Distributed fibre optical sensing in structural concrete – exploring its potential to improve the mechanical modelling of bond

Author: Tena Galkovski
Language: English
external pageDOI: 10.3929/ethz-b-000642506

Abstract

The efficiency of structural concrete is closely linked to the effectiveness of the force transfer between concrete and reinforcing steel, commonly referred to as bond. Thanks to this interaction between both materials, the steel's high tensile strength and the concrete's good performance under compression can be fully exploited in the composite material. Bond governs not only the anchorage of reinforcement and the ductility of the structure (structural safety), but also crack spacing, crack widths and deflections (serviceability). With this significant influence on the Ultimate Limit State and the Service Limit State, considering bond is essential to accurately assess the structural behaviour of reinforced concrete members. The importance of bond for a safe and efficient design is reflected in how intensely it has been studied. However, despite the wide range of theoretical, numerical and experimental investigations, numerous aspects of bond are not satisfactorily resolved or understood, which underlines the complexity of the reinforcing steel-concrete interaction.

The difficulty in accessing and instrumenting the interface between concrete and reinforcing steel has been a critical obstacle in the experimental investigation of bond. Until recently, measuring the interaction over representative lengths without biasing the response required disproportionate efforts, such as glueing strain gauges between reinforcing bar halves or utilising a multitude of expensive discrete fibre optical sensors. These obstacles to instrument reinforcing bars were bypassed by conducting simplified tests in which only global parameters are measured. This is the case for pull-out tests, the most established method to study bond, where the applied load and the bar slip with respect to the concrete surface at the passive end are measured. However, the average bond shear stress-slip relationships obtained from pull-out tests are not necessarily representative of the bond behaviour under actual boundary conditions in structural elements (tension ties, uniaxial and biaxial bending, shear) because of the different stress states activated in the concrete. Nonetheless, most established models, as well as current design standards rely on bond shear stress-slip relationships calibrated on from pull-out tests, and merely account for the numerous influencing factors, including the structural configuration of the element, by semi-empirical corrections.

This thesis addresses the above-mentioned issues by experimentally investigating bond in reinforced concrete members leveraging the use of distributed fibre optical strain sensing (DFOS). Thanks to technical advances in Rayleigh backscatter-based coherent frequency domain reflectometry, inexpensive commercial telecommunication glass fibres can serve as sensors. The strains of instrumented reinforcing bars can be measured quasi-continuously with minimal impact on the reinforcing bar-concrete interface. Local steel stresses can then be inferred from the strains, and bond stresses obtained from the local steel stress gradient. This method has the potential to enable a better understanding and modelling of the bond behaviour of structural concrete under general loading and member geometry.
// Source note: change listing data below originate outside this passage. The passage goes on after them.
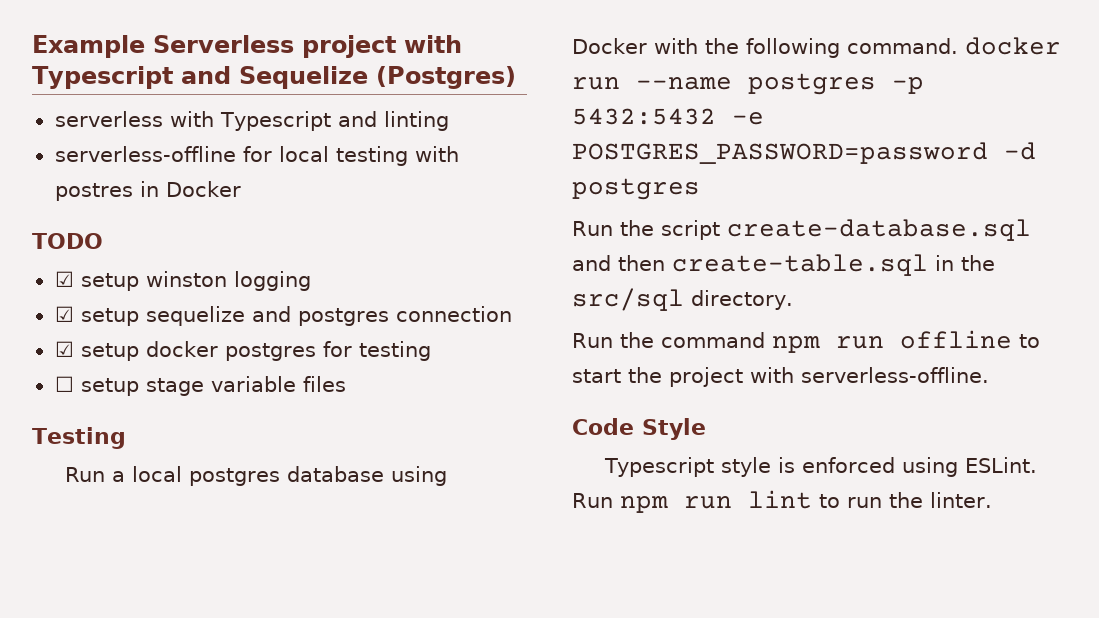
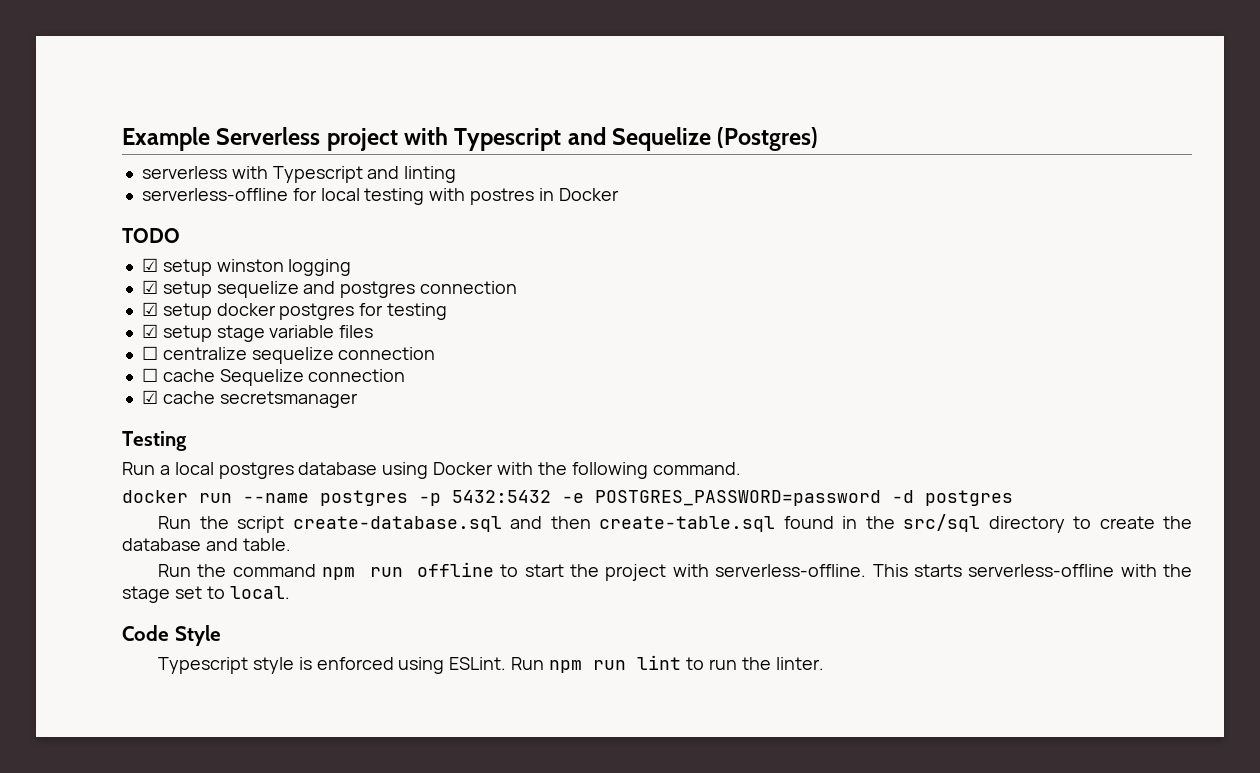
- ☐ setup stage variable files
+ ☑ setup stage variable files
+ ☐ centralize sequelize connection
+ ☐ cache Sequelize connection
+ ☑ cache secretsmanager
- Run a local postgres database using Docker with the following command. docker run --name postgres -p 5432:5432 -e POSTGRES_PASSWORD=password -d postgres
+ Run a local postgres database using Docker with the following command.
+ docker run --name postgres -p 5432:5432 -e POSTGRES_PASSWORD=password -d postgres
- Run the script create-database.sql and then create-table.sql in the src/sql directory.
+ Run the script create-database.sql and then create-table.sql found in the src/sql directory to create the database and table.
+ This starts serverless-offline with the stage set to local.

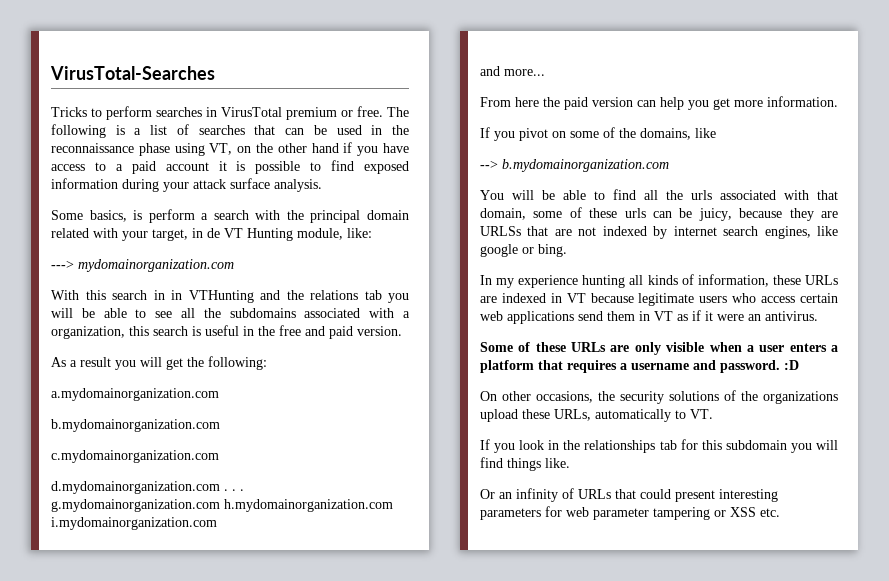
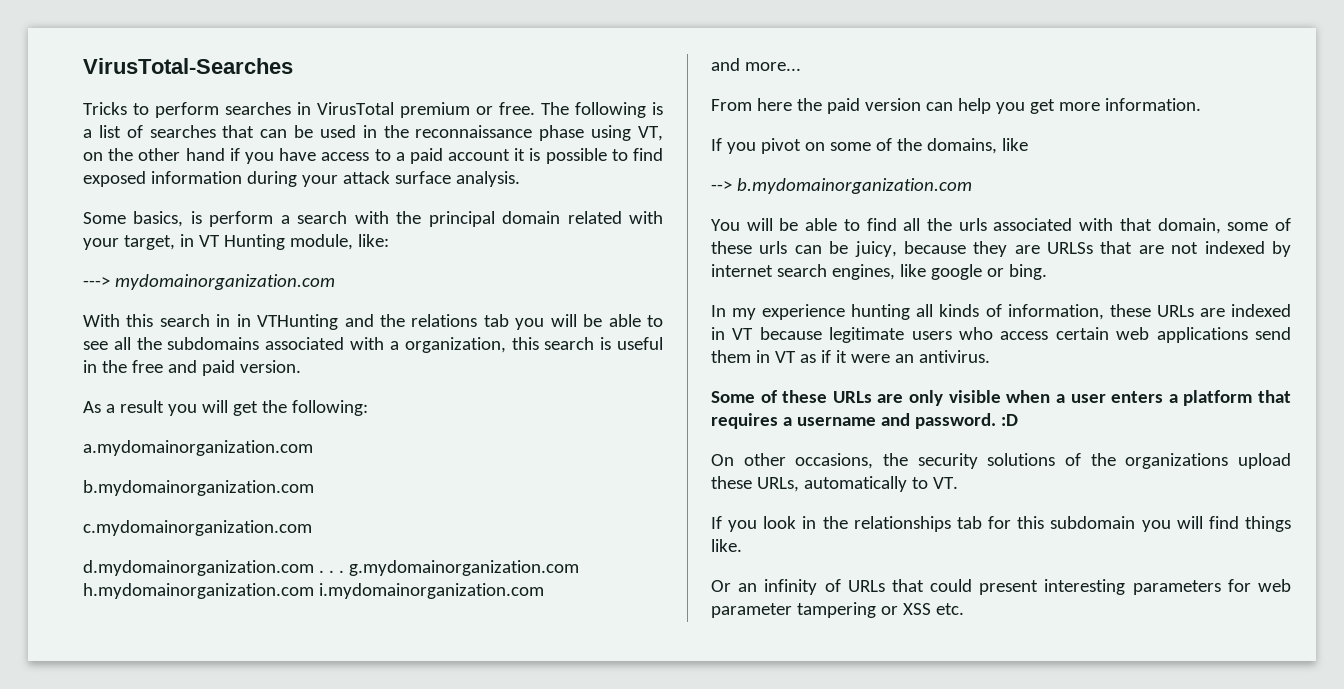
- Some basics, is perform a search with the principal domain related with your target, in de VT Hunting module, like:
+ Some basics, is perform a search with the principal domain related with your target, in VT Hunting module, like:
To this end, the first part of the thesis is dedicated to establishing a reliable basis for applying DFOS to structural concrete. Its suitability and drawbacks are explored, and a guideline is proposed for the appropriate instrumentation and data post-processing. The measurement technique is compared to established methods, and suitable measures for dealing with the high resolution are elaborated. Pilot test applications accompany this part with the aim of validating the measurement technique.

The second part of the thesis builds on the insights gained from the refined measurements and explores ways to capitalise on them. Established bond models are scrutinised for the fundamental loading cases of uniaxial tension and uniaxial bending, with the aim of revisiting common modelling assumptions and identifying potential flaws. To this end, in-depth analyses of reinforced concrete members tested in uniaxial tension and compression are performed. Moreover, the gained insights on the local bond distribution and the observed effects of factors such as the bar diameter, concrete cover, loading, and material properties inspired the development of a stress field model for the load transfer from the reinforcing bar to the concrete. The proposed stress field does not rely on empirical expressions and treats bond as a result of the bearing capacity of the surrounding concrete instead of reducing it to an interface characteristic. By assigning stiffnesses to the steel and the concrete and formulating a simplified compatibility condition requiring contact between concrete and steel at the ribs, the local and average bond stresses can be determined as a function of the steel strains, respectively, the applied load.